In the addendum, Affleck reiterates that he’s a big supporter of the MeToo movement, and hopes that it did not come off otherwise in the first segment. He says it’s part of who he is, part of his values, etc., etc. “It’s the heart of my being, having been raised by a mother who wouldn’t even let us watch Dukes of Hazzard when we were eight years old because it was sexist. The way I’ve been thought of by certain people recently has been so antithetical to who I really am has been frustrating, because I really wanted to be a part of [the MeToo movement] but I felt like the best thing I could do was just be quiet so that I didn’t seem to be in opposition to something that I really wanted to champion.”

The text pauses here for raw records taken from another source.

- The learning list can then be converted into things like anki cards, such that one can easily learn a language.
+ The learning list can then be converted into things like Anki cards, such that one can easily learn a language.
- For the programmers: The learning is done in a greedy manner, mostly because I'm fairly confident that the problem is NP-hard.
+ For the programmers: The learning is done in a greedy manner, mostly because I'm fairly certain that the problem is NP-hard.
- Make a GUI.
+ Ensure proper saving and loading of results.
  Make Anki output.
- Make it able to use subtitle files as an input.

This is where Shepard, once again, sticks his damn foot in his mouth. He says to Casey, “so you basically had [three] options [after being sued by two women on the set of I’m Still Here]: Option one, you defend yourself and appear to be silencing victims. That’s a shitty option. Number two is you acknowledge that while the workplace that you were the boss of was not a great workplace by today’s standards for sure, and maybe 2010 standards, either … the work environment wasn’t ideal, but in no way was I doing weird sexual stuff. And then, number three, you just ignore it, and in your silence, you maybe seem guilty and shame-ridden and by talking about it, are you adding more oxygen to the fire … those aren’t great options.”

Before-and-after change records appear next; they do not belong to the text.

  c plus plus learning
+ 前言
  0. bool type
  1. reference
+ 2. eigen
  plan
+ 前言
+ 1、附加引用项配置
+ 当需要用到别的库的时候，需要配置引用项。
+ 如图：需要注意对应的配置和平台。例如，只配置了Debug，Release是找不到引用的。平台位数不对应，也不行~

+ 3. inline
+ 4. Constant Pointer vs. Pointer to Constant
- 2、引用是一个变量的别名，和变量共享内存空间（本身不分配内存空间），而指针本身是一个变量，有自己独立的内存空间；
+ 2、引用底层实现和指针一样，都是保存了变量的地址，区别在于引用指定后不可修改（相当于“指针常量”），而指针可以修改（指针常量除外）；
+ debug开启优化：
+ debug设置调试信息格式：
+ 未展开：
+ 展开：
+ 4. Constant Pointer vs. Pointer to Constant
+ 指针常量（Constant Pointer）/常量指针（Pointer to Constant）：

“It’s a tough spot to be in,” Affleck says, “especially if you really want to support the side that’s the angriest and the anger is being directed at you. And I sort of decided that I’ll just stay quiet, mostly. I’ve talked about it a little bit to honor that this was someone else’s experience of this. It’s not my experience, but you have to respect that someone else had an experience and take that to heart.”

He goes on to suggest, correctly, that on some level, we shouldn’t be making distinctions between the Weinsteins and the Ansaris. “Can we even make these distinctions between the worst cases and sort of what is perceived to be the tamest cases of it? It’s not like, ‘Oh, this isn’t so bad, and that’s really horrible. It is that it is systemic. It is accepted culturally at its tamest and that it all needs to be turned on its head and eradicated. Not allowed for.”

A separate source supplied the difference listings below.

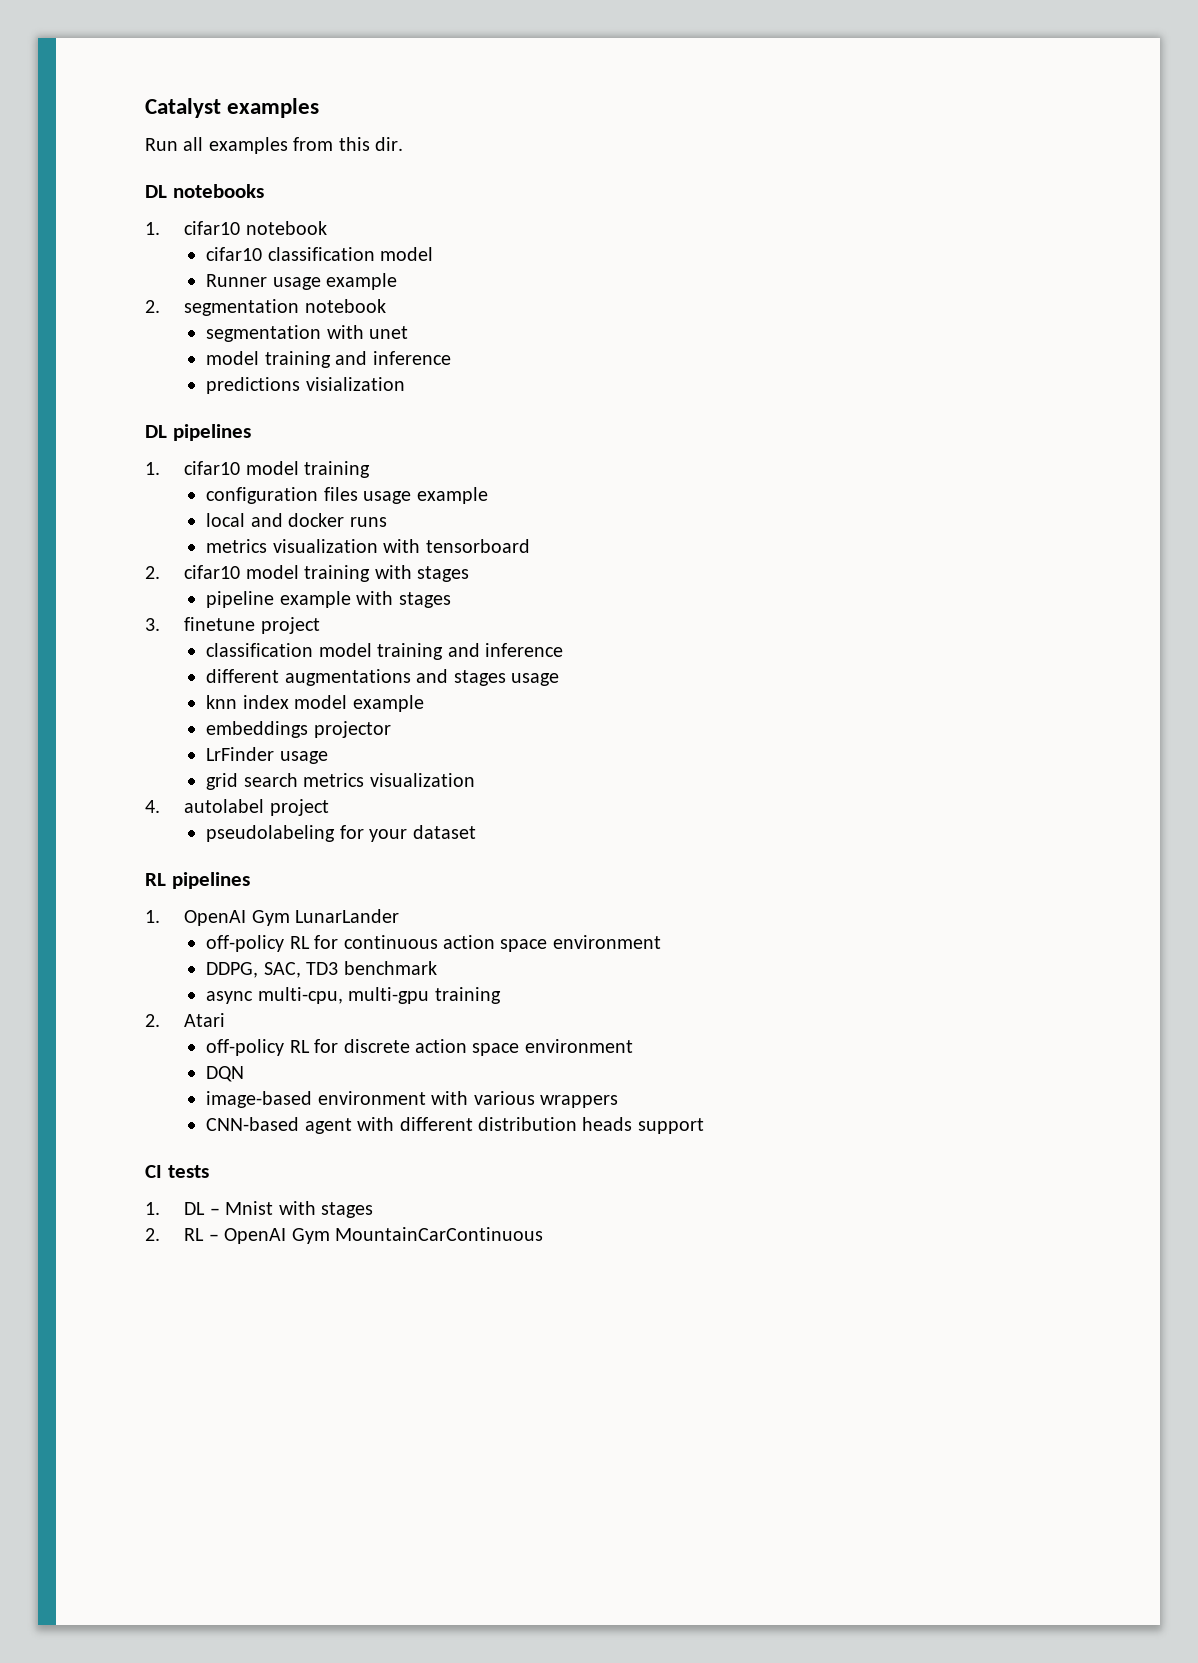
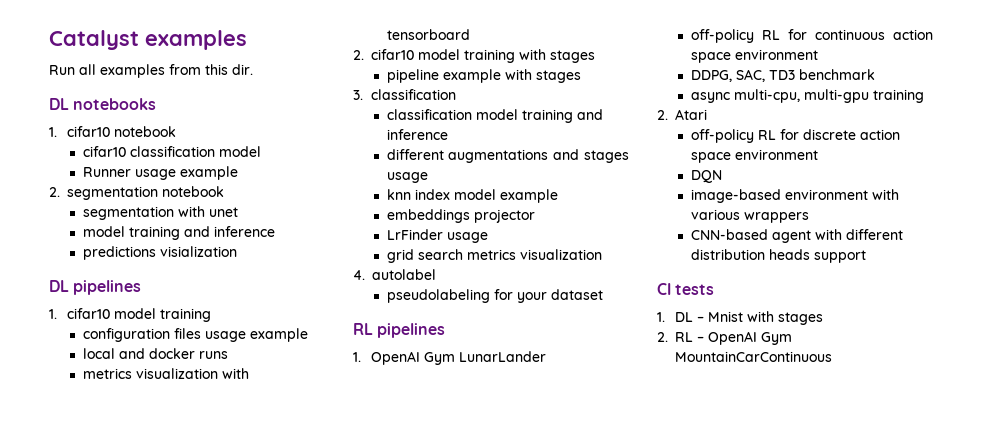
- 3. finetune project
+ 3. classification
- 4. autolabel project
+ 4. autolabel

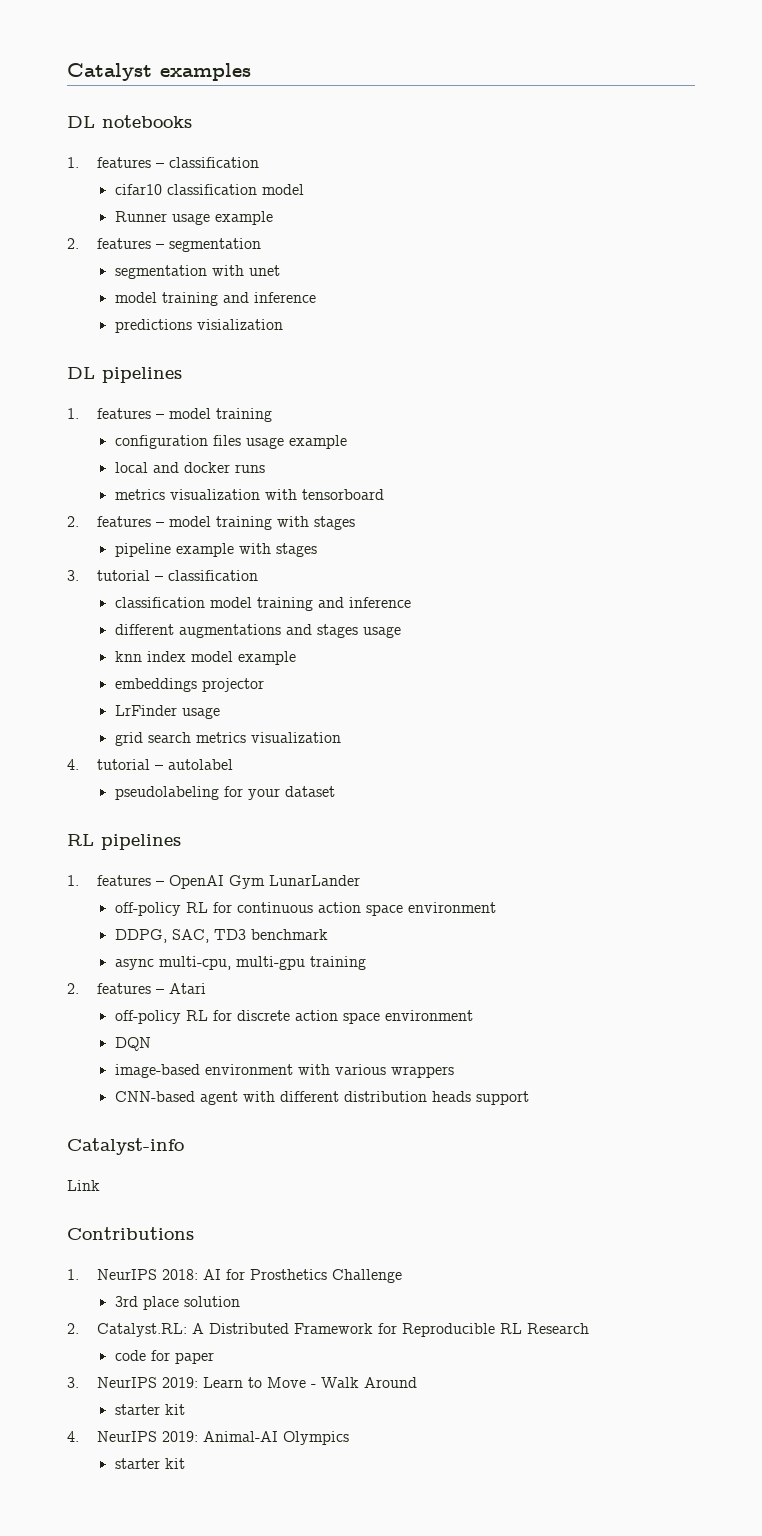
- Run all examples from this dir.
- 1. cifar10 notebook
+ 1. features – classification
- 2. segmentation notebook
+ 2. features – segmentation
- 1. cifar10 model training
+ 1. features – model training
- 2. cifar10 model training with stages
+ 2. features – model training with stages
- 3. classification
+ 3. tutorial – classification
- 4. autolabel
+ 4. tutorial – autolabel
- 1. OpenAI Gym LunarLander
+ 1. features – OpenAI Gym LunarLander
- 2. Atari
+ 2. features – Atari
- CI tests
- 1. DL – Mnist with stages
- 2. RL – OpenAI Gym MountainCarContinuous
+ Catalyst-info
+ Link
+ Contributions
+ 1. NeurIPS 2018: AI for Prosthetics Challenge
+ 3rd place solution
+ 2. Catalyst.RL: A Distributed Framework for Reproducible RL Research
+ code for paper
+ 3. NeurIPS 2019: Learn to Move - Walk Around
+ starter kit
+ 4. NeurIPS 2019: Animal-AI Olympics
+ starter kit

That is accurate, except for the way that Affleck seems to exclude himself from that equation. He does then reiterate that the set of his movie was a mess, that people didn’t understand the nature of the movie, and takes responsibility for that, etc. etc., while also intimating that there is disagreement about the details where it involves sexual misconduct.

And then, Monica! GODDAMNIT, MONICA. Shepard asks her what she thinks, and she says, “Well, of all the things that have been popping into my head, and I’ll get in trouble for saying this, but there is a component to this whole conversation that we don’t like addressing but sometimes women aren’t telling the truth … I’m a woman, and I’ve lied. We’re capable of doing that. And sometimes that’s missing in these conversations … it’s almost anti-feminist to say that women don’t lie.”

Oh, Monica.

To that, at least, Affleck pushed back. “I wouldn’t say that it’s helpful to say that women lie. Or to approach the argument from the point of view of who is lying. It actually doesn’t help.”

So, look: It was a long interview, and a post about it is not going to provide the proper context and do it justice. I don’t even think this long piece is going to accurately reflect all the context necessary to completely understand what’s going on in this conversation. I think — having talked to two other people who have also listened to it and agree — that Dax and Monica do not come off particularly well. They sound like two people far more interested in defending a guy they like and want to like them than two people wanting to have an honest conversation. Casey Affleck, meanwhile, says a lot of right things about the #MeToo movement, it’s just that he stubbornly divorces himself from it.

Anyway, you can listen to it here and draw your own conclusions. I would definitely allow that others might have different interpretations.